Lassen wir uns überraschen, wie unser Gegen­über darauf reagiert. Es ist gar nicht sicher, ob der andere verletzt oder enttäuscht ist. Ebenso kann es sein, dass er verständnisvoll reagiert, und alles ganz glimpflich abläuft. Oder noch mehr: Das NEIN wird der Anfang eines wun­derbaren Gesprächs!

Wer ständig die eigenen Bedürfnisse ignoriert um anderen zu gefallen oder um Konfrontationen aus dem Weg zu gehen, macht sich selber krank. Wer sich selber derart überfordert und unter Druck setzt, bewegt sich auf einen Burnout zu.

Fünf Mal habe ich heute JA gesagt, Jedes einzelne Mal habe ich es hinterher bereut!

Das sollte wirklich niemand von sich sagen. Deswegen hier einige Tips, das zu verhindern.

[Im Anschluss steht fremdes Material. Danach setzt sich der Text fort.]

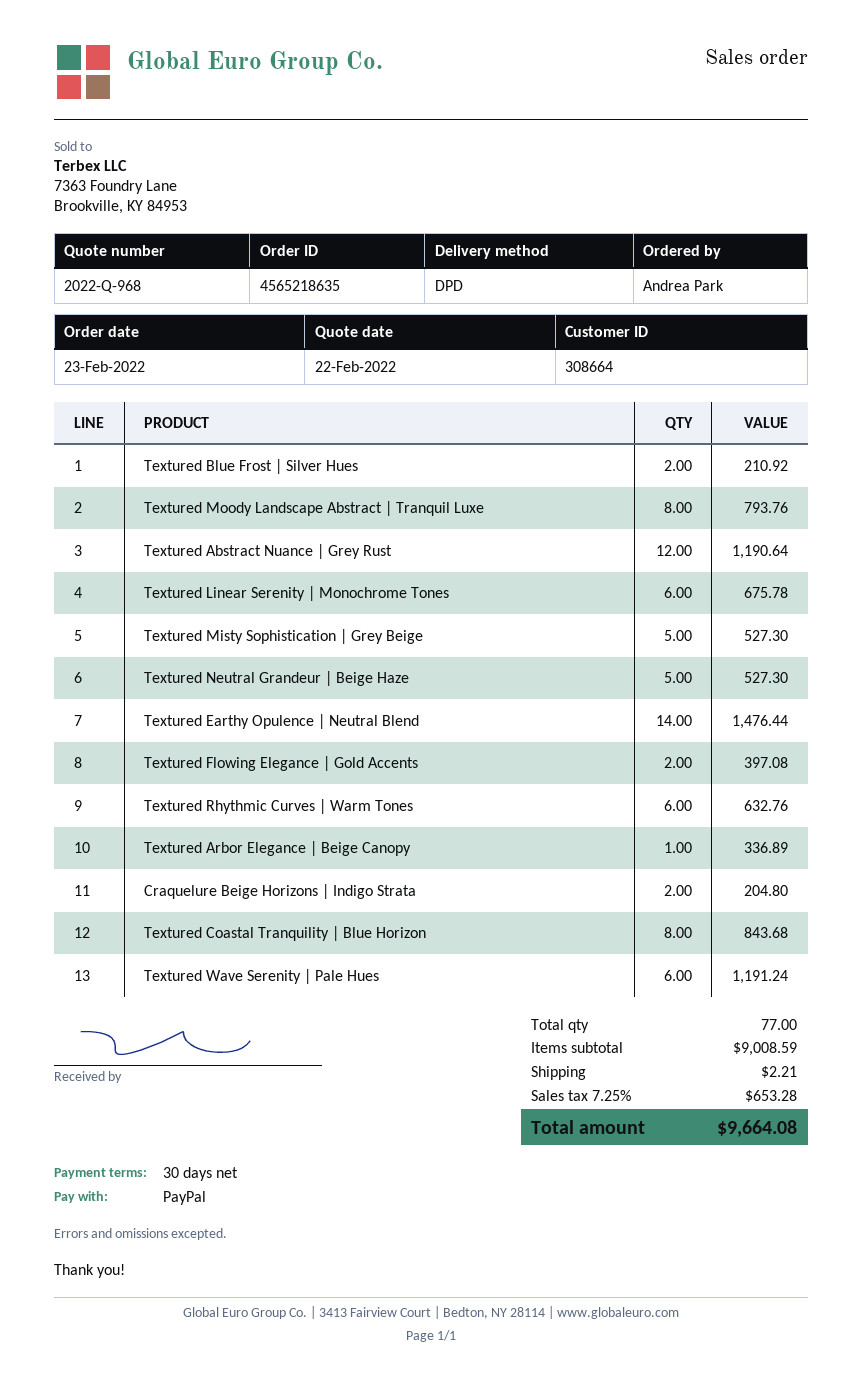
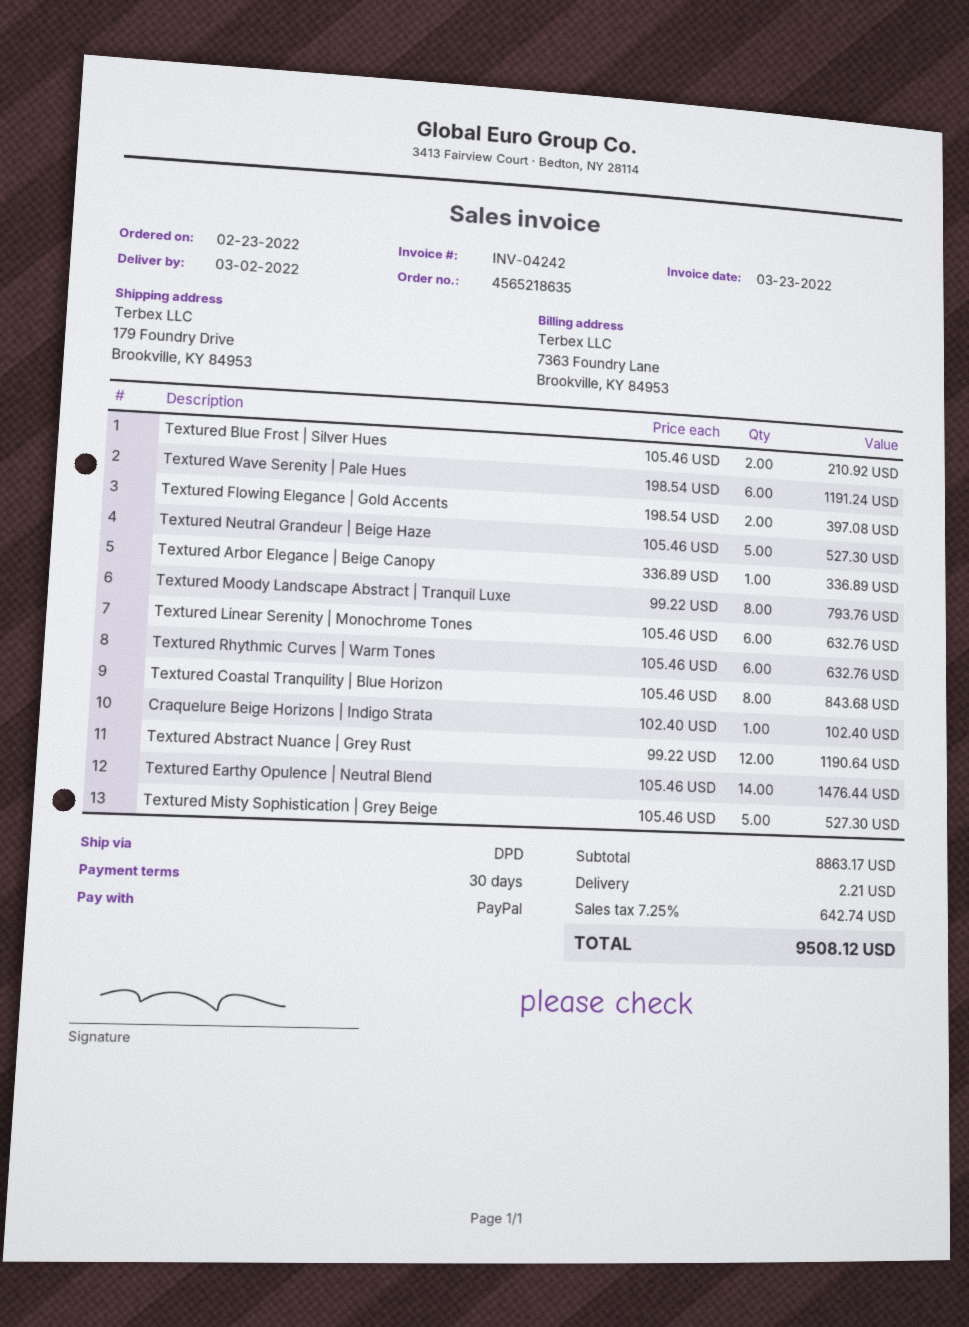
Textured Linear Serenity | Monochrome Tones: 6 for 675.78 -> 6 for 632.76
Craquelure Beige Horizons | Indigo Strata: 2 for 204.80 -> 1 for 102.40
subtotal: 9008.59 -> 8863.17
tax: 7.25% = 653.28 -> 7.25% = 642.74
total: 9664.08 -> 9508.12

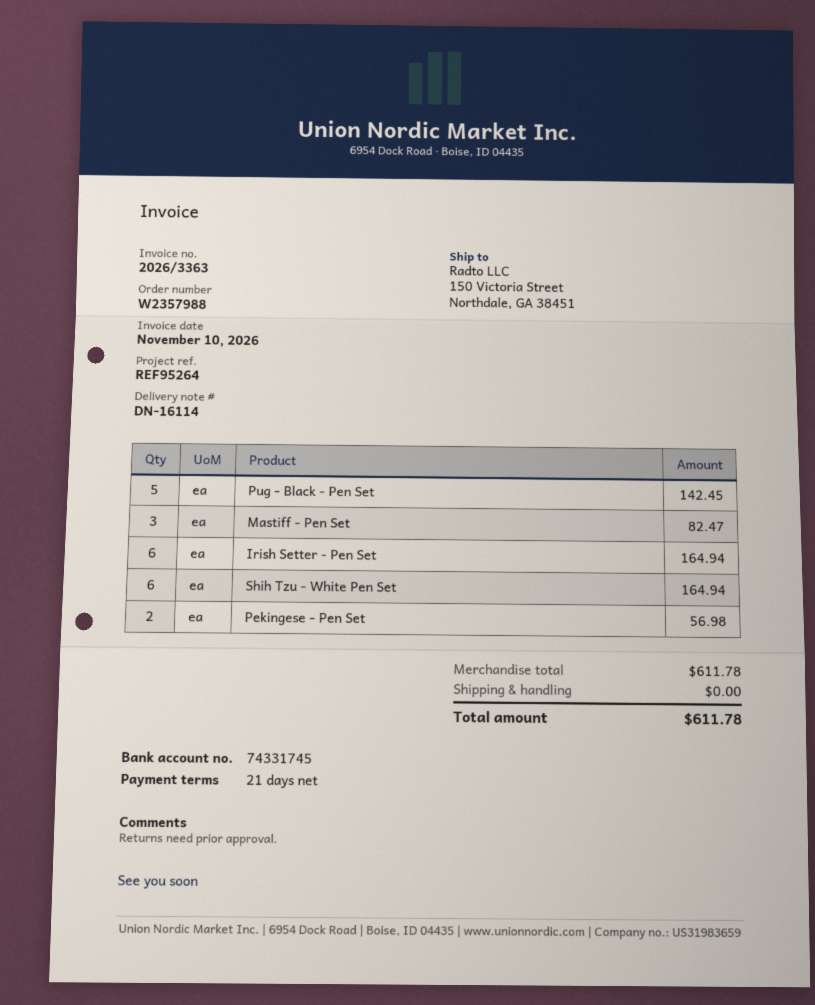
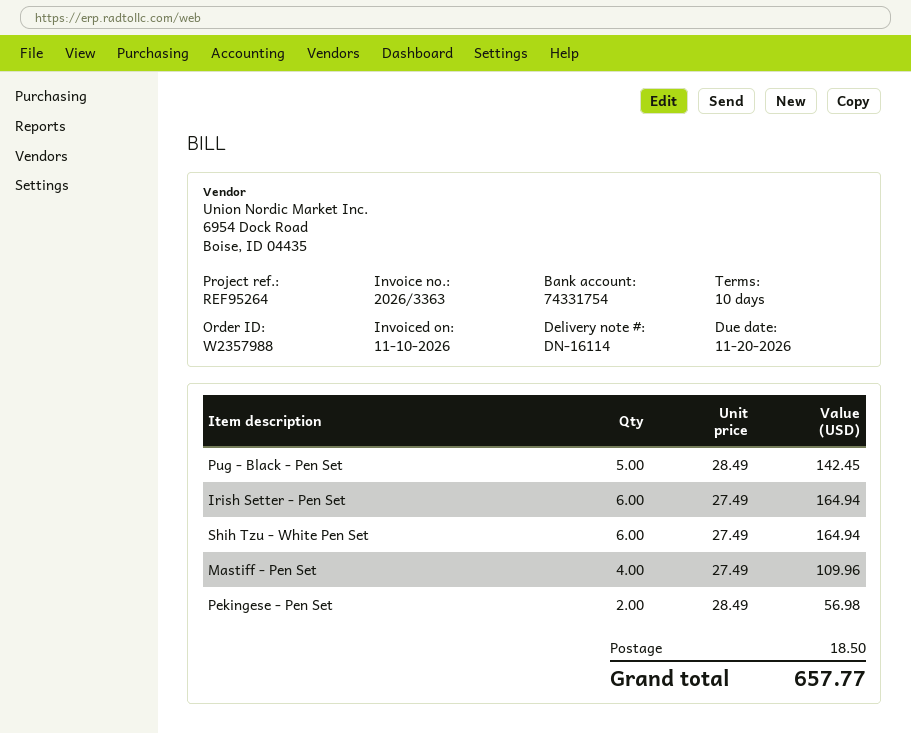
payment terms: 21 days -> 10 days
bank account: 74331745 -> 74331754
Mastiff - Pen Set: 3 for 82.47 -> 4 for 109.96
shipping: 0.00 -> 18.50
total: 611.78 -> 657.77

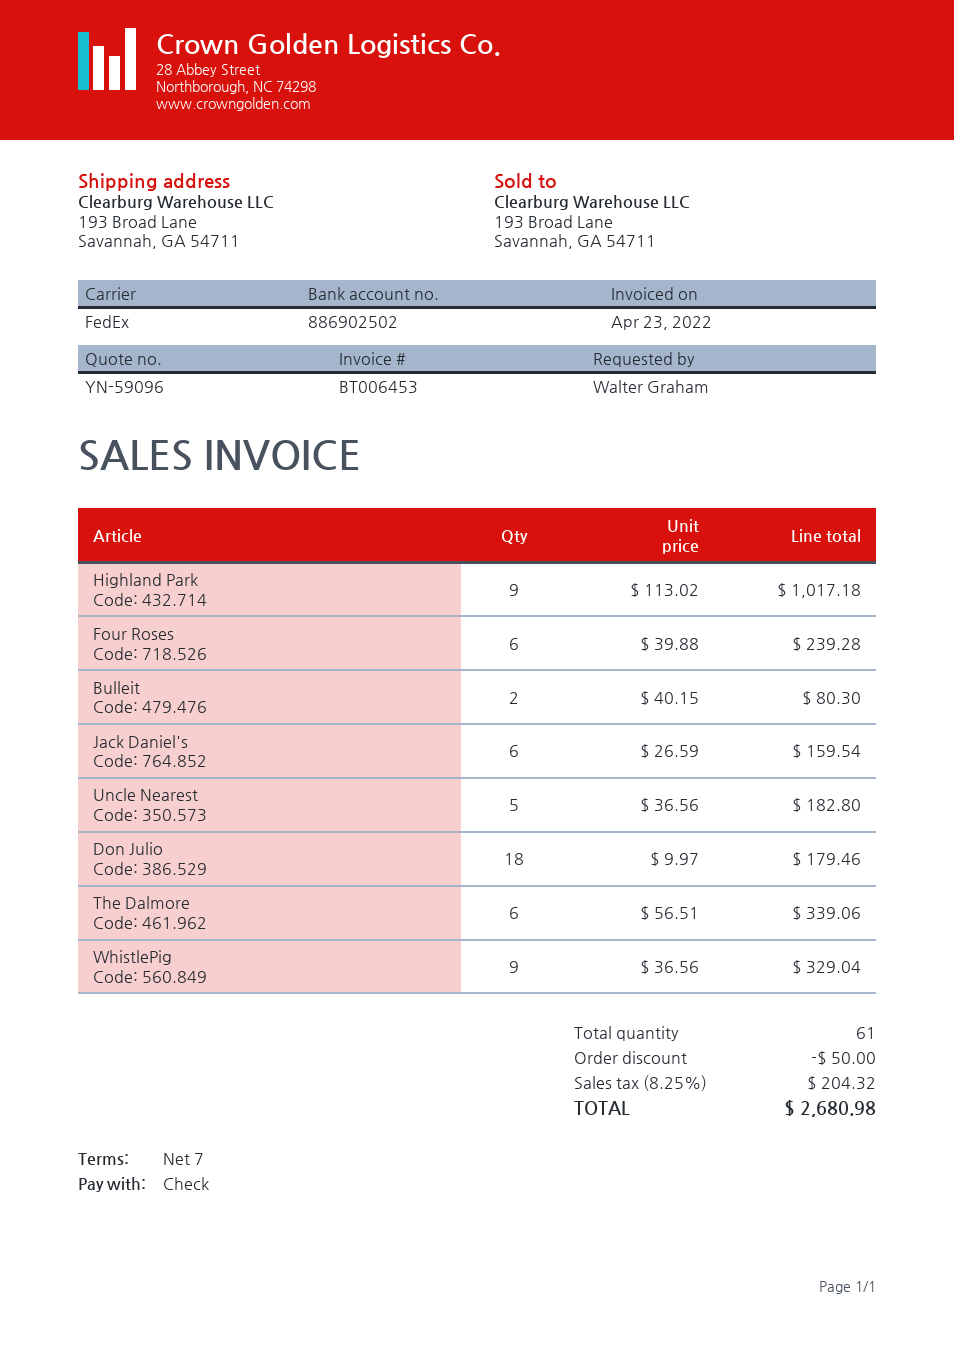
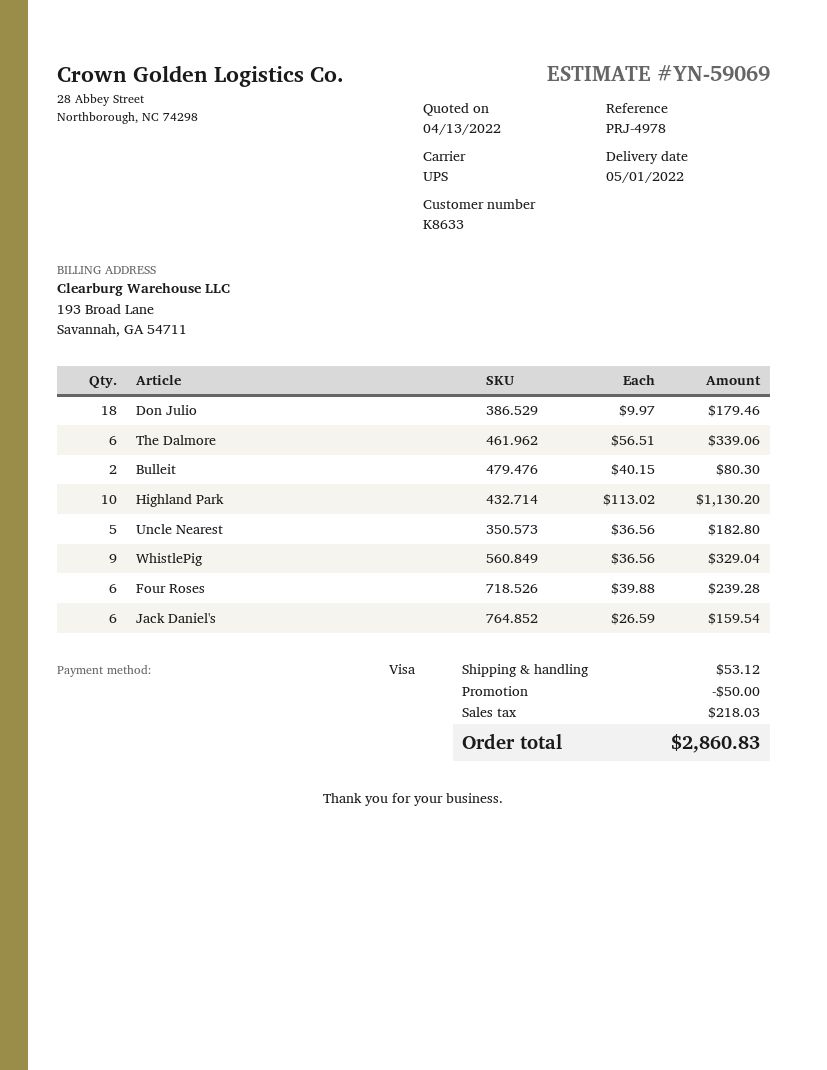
quote number: YN-59096 -> YN-59069
payment method: cheque -> Visa
shipping method: FedEx -> UPS
Highland Park: 9 x 113.02 = 1017.18 -> 10 x 113.02 = 1130.20
shipping: none -> 53.12
tax: 204.32 -> 218.03
total: 2680.98 -> 2860.83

4 Tipps für einen notorischen Ja-Sager

  • 1. Vereinbare Termine mit Dir selbst. Diese sind eine gute Gedächt­nisstützen in Momenten, in denen Du versucht bist, Ja zu sagen, obwohl Du es gar nicht willst.
  • 2. Nimm dir Zeit für Deine Entscheidung und lasse Dich nicht drängen. Sonst gerätst Du eher in eine Situation, in der Du, ohne groß zu überlegen, JA sagen würdest. Was da helfen könnte, wäre, die Entschei­dung in diesen Momenten erst einmal zu verschieben. Verschaffe Dir Zeit.
    Am Telefon könntest du beispietsweise sagen: Ich müsste erst einmal sehen, ob ich wirklich kann. Ruf mich doch einfach noch mal an. Dabei ist ganz wichtig, dass Sie nicht sagen: Ich rufe dich zurück. In diesem Fall würden Sie sich nicht entlasten. Sie könnten auch sagen: Melde dich noch mal, wenn es noch relevant ist.

    Damit öffnen Sie die Tür für eine andere Lösung.
  • 3. Halte inne. Auch wenn Du spontan um einen Gefallen gebeten wirst, könntest Du fünf Minuten tief durchatmen und überprüfen, wieviel Energie Du tatsächlich noch zur Verfügung hast.
  • 4. Protokolliere die Situationen, in denen Du Probleme hast, Nein zu sagen. So lernst Du, Deine Gefühle genauer zu analysieren, und kannst die Gründe aufspüren, die es Dir so schwer machen, nicht JA zu sagen.

Dürfen unsere Kinder NEIN sagen?

Für Kinder ist es besonders wichtig, NEIN zu sagen, zu uns, aber vor allem zu fremden Menschen.

Es ist ein wichtiger Prozess der Selbsterfahrung zu lernen, dass auch ein NEIN akzeptiert wird. Es ist auch ein wichtiger Prozess, die Konsequenzen des NEIN zu tragen, auch schon in jungen Jahren.

In meinen Kursen werden die Kinder zu nichts gezwungen. Sie lernen aber durch das Beobachten der anderen Kinder und werden dadurch ermutigt, selber die positiven Erfahrungen zu machen.
Die Kinder werden dazu ermutigt und motiviert, sich den positiven Erfahrungen der anderen Kinder anzuschließen, ohne Druck, nur durch ihre freie Entscheidung.

Stell Dir vor, Du hättest es geschafft, wie würdest Du Dich dann fühlen?

Das ist ein wichtiger Schlüsselsatz. Jeder Mensch will sich gut fühlen im Leben, alle Menschen haben dieses Bedürfnis nach einem guten Gefühl. Die Phantasie des Kindes wird angeregt und die Motivation steigt, sich dieses gute Gefühl zu holen.